Совсем крохотные, почти без шерстки, мягкие, слепые и скользкие – еще недавно они с трудом и муками выталкивались из утробы, сейчас же заметно постаревшая, вальяжная мать чутко отдыхала в тени, подгребая их в самое безопасное место, к груди, в тепло, под защиту бесспорных клыков и мертвой хватки... Изнеженные, несведущие, быстро дыша, они синхронно сосали молоко, едва скуля от нового чувства – удовольствия, близким теплом отдавался нежной, свежей шерсти слегка приоткрытый материнский глаз... И с молоком сквозь только-только сформировавшиеся нервы в маленькие головы входила звериная страсть в вперемежку с расчетливостью, любовная нежность и вражеский готовый оскал, умение бегать трусцой, знания о запахах лучшей пищи, мокрая вода и убивающее солнце, умение укрываться и молниеносно нападать, загонять в угол и с упоением перегрызать глотку добыче, а затем игриво покусывать за ухом и, скалясь, сыто, отстраненно улыбаться своим...
Каждый новый день приносил новые возможности, новые способности так и лезли в них, не давая передышки от постоянно разрывающихся в головах снарядах «Теперь я твой. Попробуй меня». Они ходили в полуприсест, могли чувствовать почти все – молчали только глаза, но ведь нос давая куда более красочные картины округи; теперь они говорили и понимали друг друга, а улыбка с кормилицы не сходила весь день – как всё же прекрасно у неё получилось!..
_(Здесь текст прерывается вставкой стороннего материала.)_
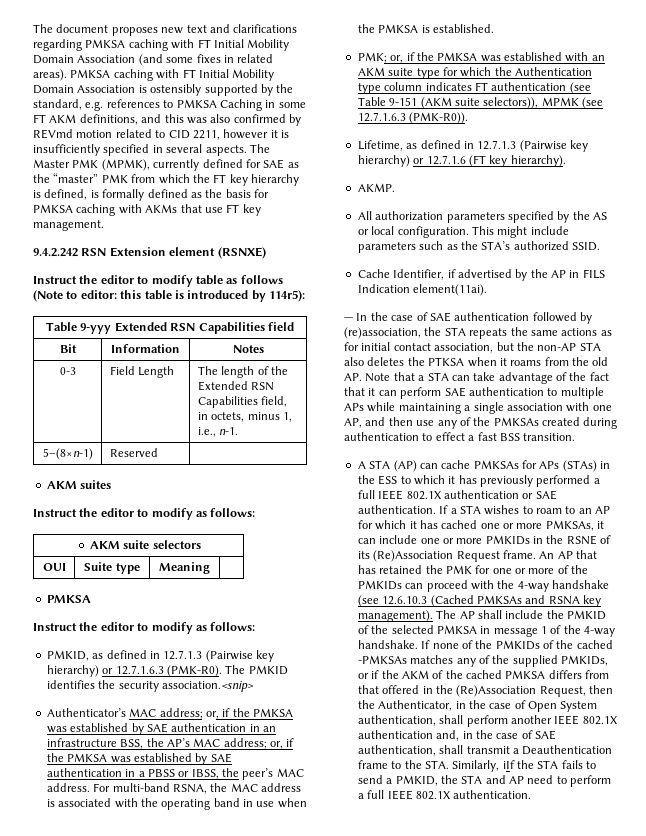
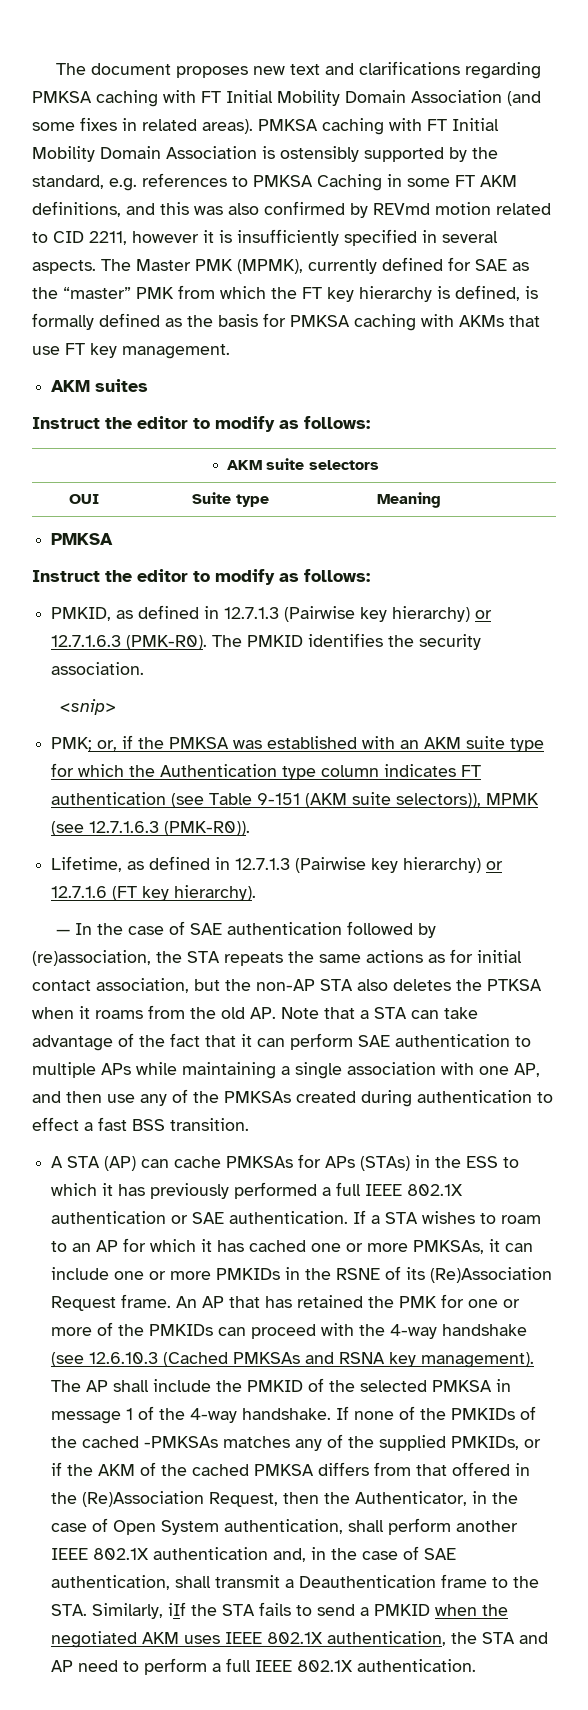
- 9.4.2.242 RSN Extension element (RSNXE)
- Instruct the editor to modify table as follows (Note to editor: this table is introduced by 114r5):
- Table 9-yyy Extended RSN Capabilities field
- Bit | Information | Notes
- 0-3 | Field Length | The length of the Extended RSN Capabilities field, in octets, minus 1, i.e., n-1.
- 5–(8×n-1) | Reserved |
- The PMKID identifies the security association.<snip>
- Authenticator’s MAC address; or, if the PMKSA was established by SAE authentication in an infrastructure BSS, the AP’s MAC address; or, if the PMKSA was established by SAE authentication in a PBSS or IBSS, the peer’s MAC address. For multi-band RSNA, the MAC address is associated with the operating band in use when the PMKSA is established.
+ The PMKID identifies the security association.
+ <snip>
- AKMP.
- All authorization parameters specified by the AS or local configuration. This might include parameters such as the STA’s authorized SSID.
- Cache Identifier, if advertised by the AP in FILS Indication element(11ai).
- If none of the PMKIDs of the cached -PMKSAs matches any of the supplied PMKIDs, or if the AKM of the cached PMKSA differs from that offered in the (Re)Association Request, then the Authenticator, in the case of Open System authentication, shall perform another IEEE 802.1X authentication and, in the case of SAE authentication, shall transmit a Deauthentication frame to the STA. Similarly, iIf the STA fails to send a PMKID, the STA and AP need to perform a full IEEE 802.1X authentication.
+ If none of the PMKIDs of the cached -PMKSAs matches any of the supplied PMKIDs, or if the AKM of the cached PMKSA differs from that offered in the (Re)Association Request, then the Authenticator, in the case of Open System authentication, shall perform another IEEE 802.1X authentication and, in the case of SAE authentication, shall transmit a Deauthentication frame to the STA. Similarly, iIf the STA fails to send a PMKID when the negotiated AKM uses IEEE 802.1X authentication, the STA and AP need to perform a full IEEE 802.1X authentication.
«…Но мы пьем дешевый сок для детей, именно из-за него мы такие беспомощные и слепые…» - сказал однажды утром самый маленький из приплода, тот, что с полностью смоляным ухом. – «Но я слышал, что там, глубоко внутри кормилицы, есть куда более важный, полезный для нас, самый вкусный сок. Выпивший его мгновенно становится сильным, как она! И сразу же открывает глаза!»
Большего и не надо было – братья влезли на шею матери-волчице и принялись царапать закаленную кожу своими крохотными, но чертовски острыми лезвиями так быстро и незаметно, что, казалось, это просто игра… Мать улыбалась, иногда подталкивая сползавших обратно на шею своими грациозными пепельными лапами – мальчикам нужны мужские игры. Пусть… Она видела их большими, стройными, кучной стаей, неотразимым клином из рассветного тумана – прямо в бегущие силуэты с оранжевым солнцем в фоне. Как же могло быть иначе? Она еще насмотрится на них, тихо поскуливая в попытках сдержать переполняющий восторг…
Было уже поздно, когда она заметила, что произошло – глаза скосились набок и отказывались двигаться, лапы могли только беспомощно перебирать в чем-то вязком, темном, резко обесцвеченном пропавшим с неба светом, язык с трудом передавал недоумение и плач от собственного бессилия, личного непонимания, несхождения концов, восклицательных знаков, которые никак не вязались в узел, но все-таки опустошали её с каждой секундой всё более... «Шлеп» - черноухий разжиревшей пиявкой отвалился от шеи, скатившись прямо по продолговатой морде, слизав шкурой последнюю слезу, и обездвижено упал. «Как?» - и мысли стали чем-то запредельно далеким. Следом за головой послышались шлепки других «пиявок»… «Зачем?» - и картинка навсегда пропала.
«Сока» для них оказалось слишком много и чересчур рано, но сосательный рефлекс было не остановить. Маленькие тельца просто не стерпели силы нового, лучшего напитка, отключив остановившимися сердцами разрывающиеся мозги. Запахи смерти поднялись тут же, мгновенно и слились в общий, давящий, распластывающий, дробящий… Но был еще один, казалось, выжидавший, спокойный, более близкий, аккуратный, но вместе с тем нестерпимо слабый и незаметный. Чудилось, он стоял и глядел на подымающиеся духи её наказанного жадностью помета, а затем с горькой досадой, смешанной с бледным, едва ощутимым разочарованием, влез ей в ноздри… Что-то волчье и чересчур женское... И все запахи исчезли насовсем.